ACTIVITY =>
Would you transcribe the entries below, beginning at the line with "left: 16px ->" and ending after the line with "text: 初心不改 ->", exactly, with no picture and nothing more?

TASK MATERIAL =>
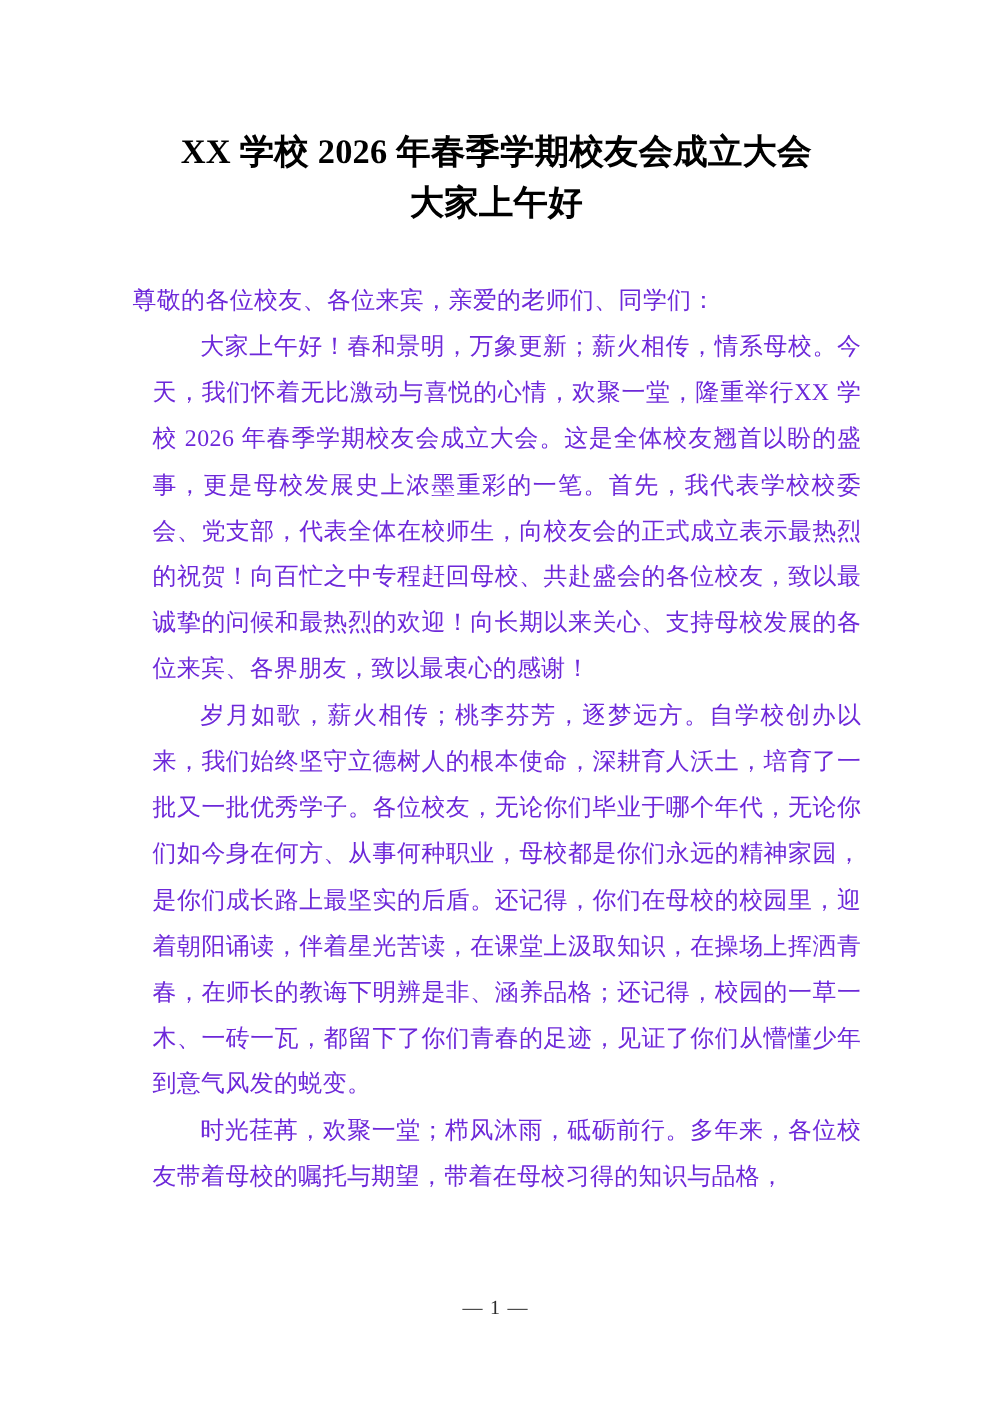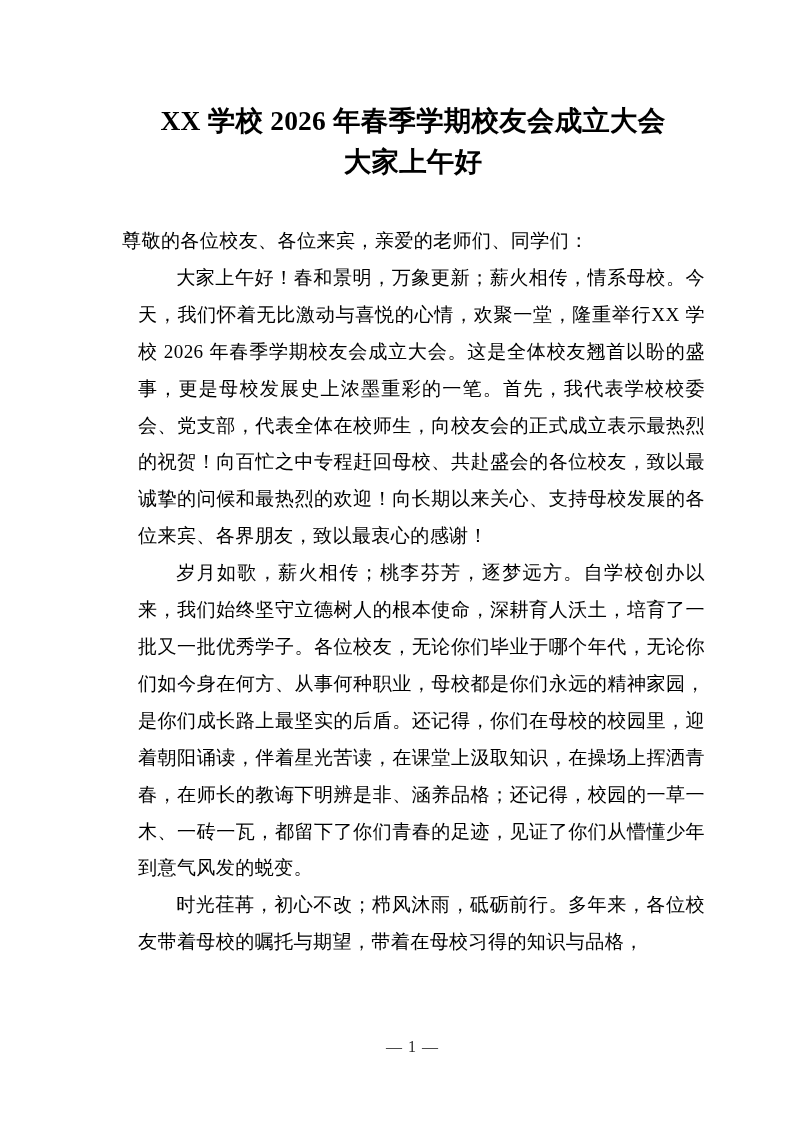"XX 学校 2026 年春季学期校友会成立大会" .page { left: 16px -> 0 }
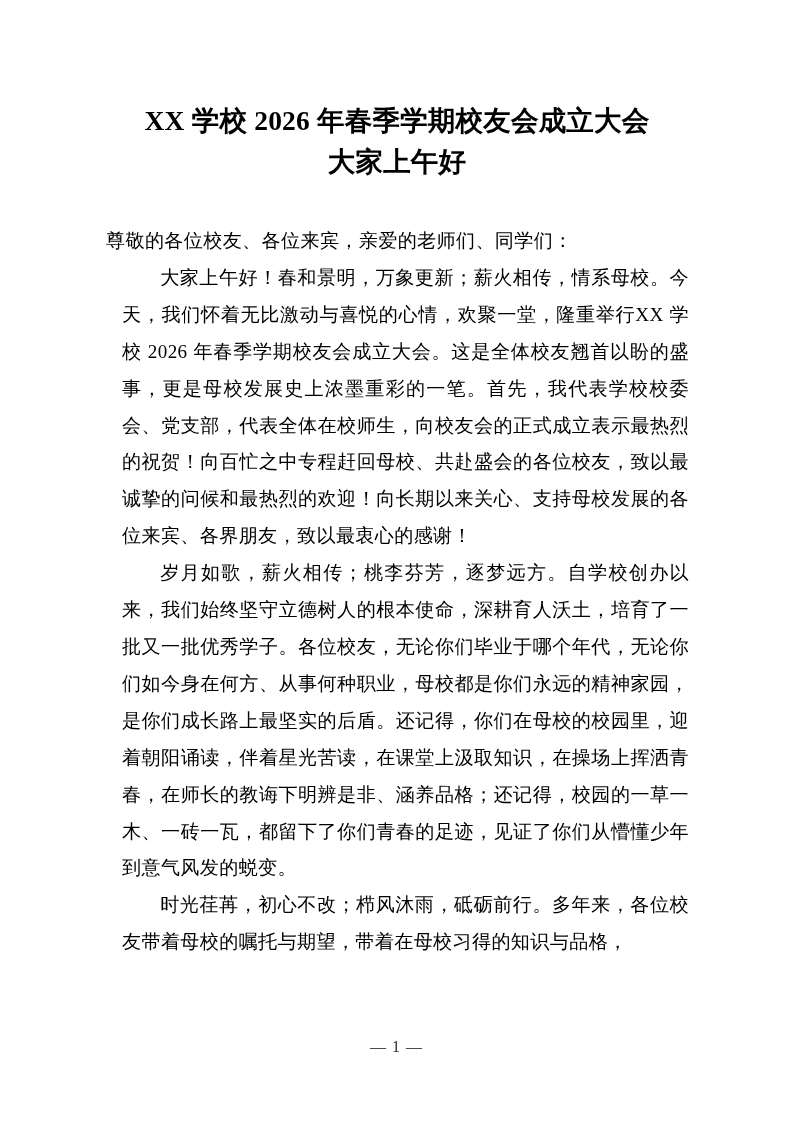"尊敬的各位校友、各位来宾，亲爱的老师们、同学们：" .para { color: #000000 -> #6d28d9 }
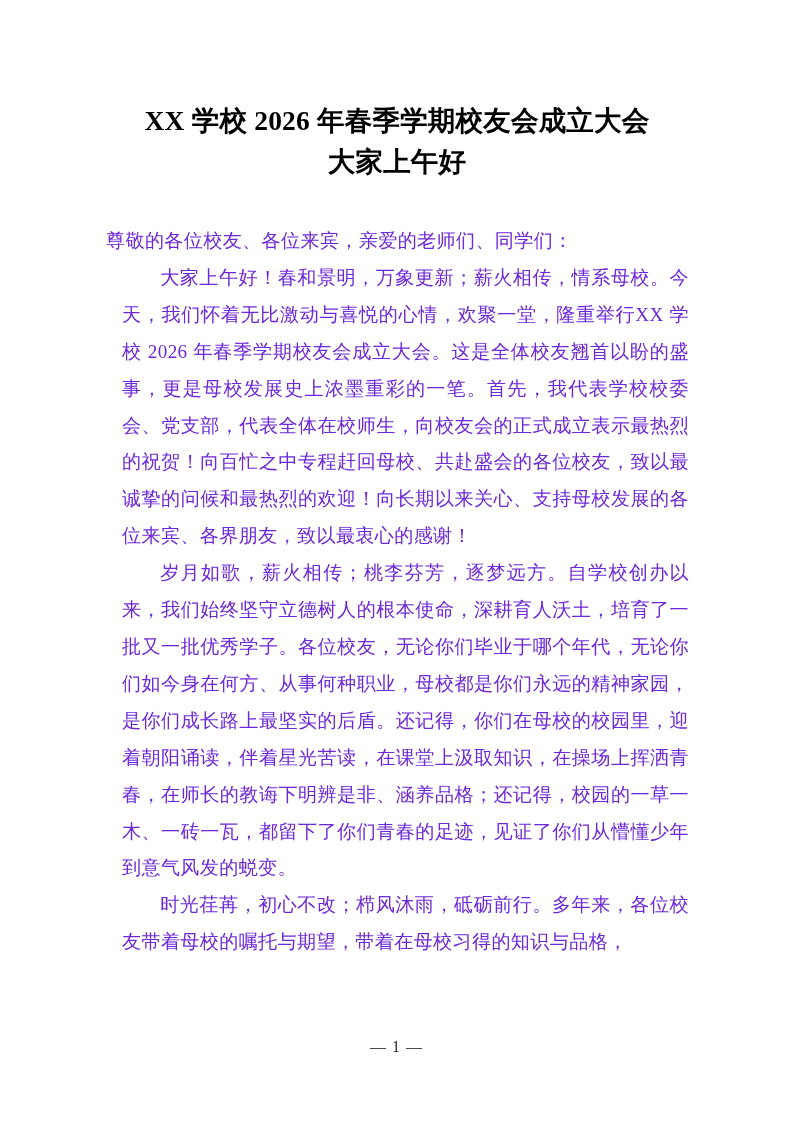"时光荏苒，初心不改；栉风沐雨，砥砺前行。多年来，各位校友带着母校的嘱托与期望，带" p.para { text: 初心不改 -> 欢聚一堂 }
...
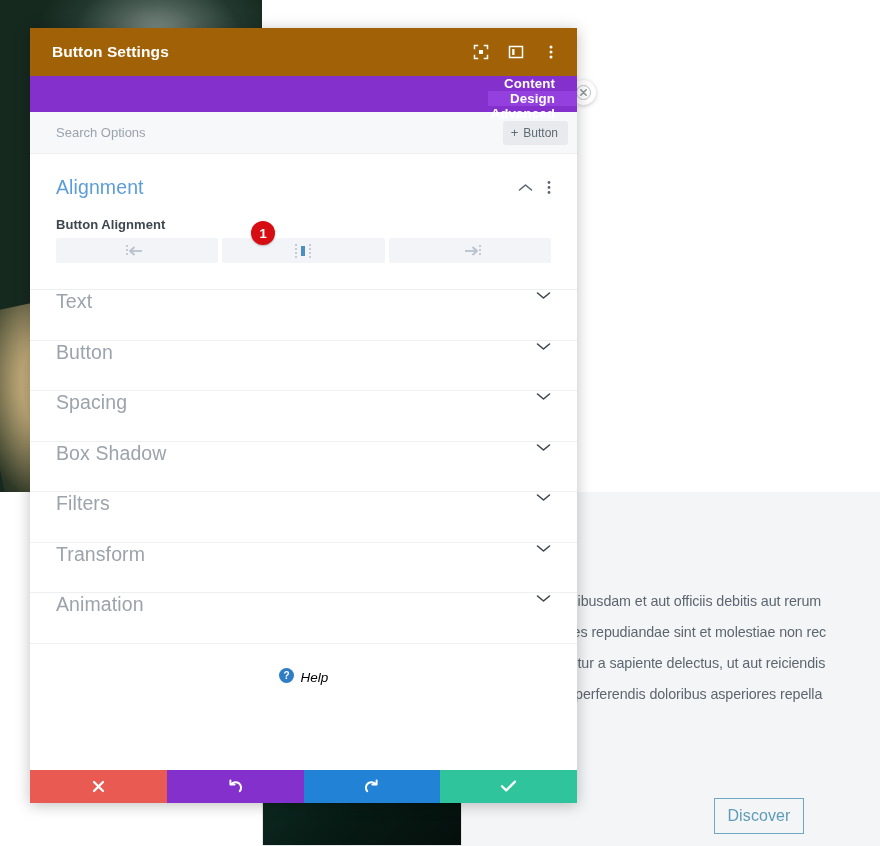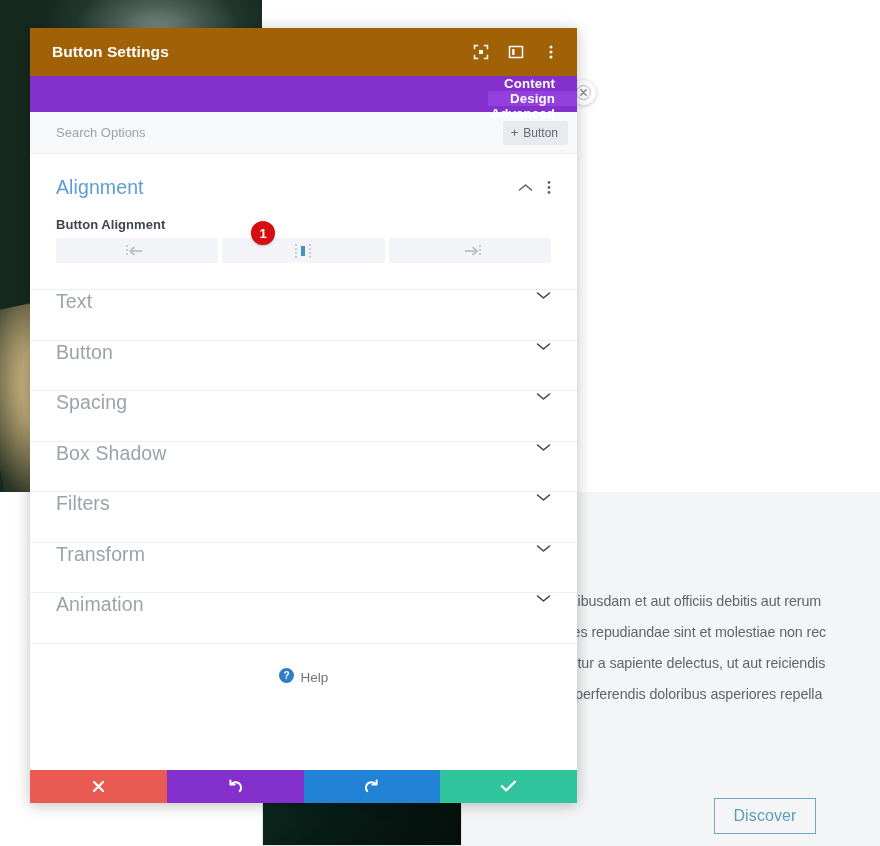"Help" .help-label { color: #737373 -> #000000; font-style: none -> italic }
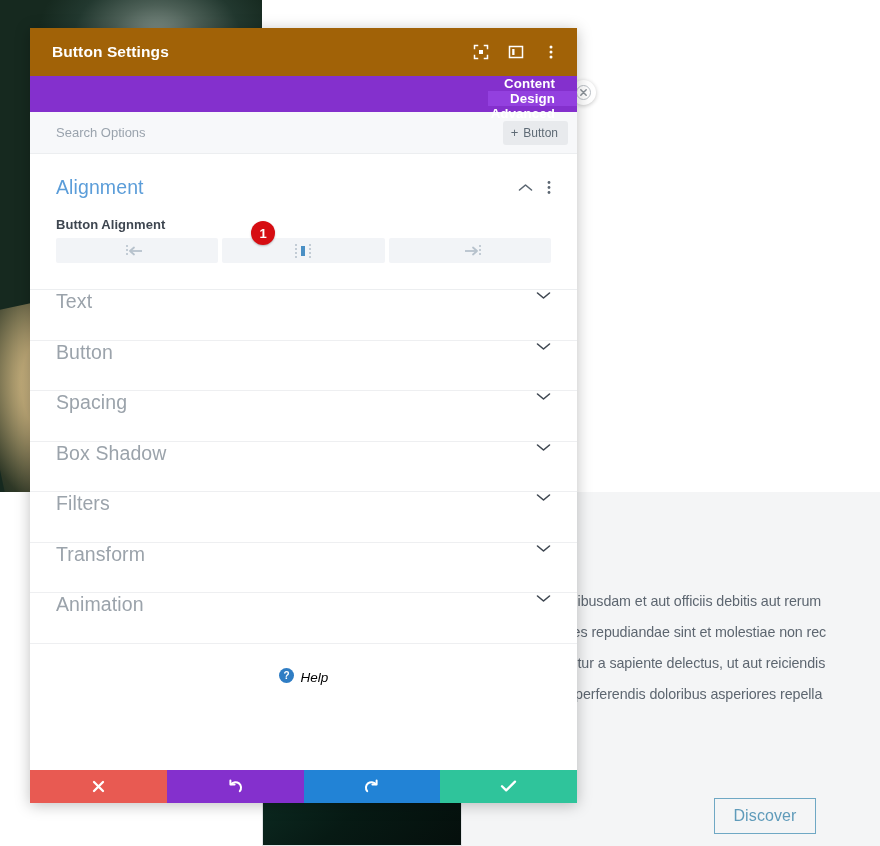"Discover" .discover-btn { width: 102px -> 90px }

EXERCISE OUTPUT =>
"XX 学校 2026 年春季学期校友会成立大会" .page { left: 16px -> 0 }
"尊敬的各位校友、各位来宾，亲爱的老师们、同学们：" .para { color: #000000 -> #6d28d9 }
"时光荏苒，初心不改；栉风沐雨，砥砺前行。多年来，各位校友带着母校的嘱托与期望，带" p.para { text: 初心不改 -> 欢聚一堂 }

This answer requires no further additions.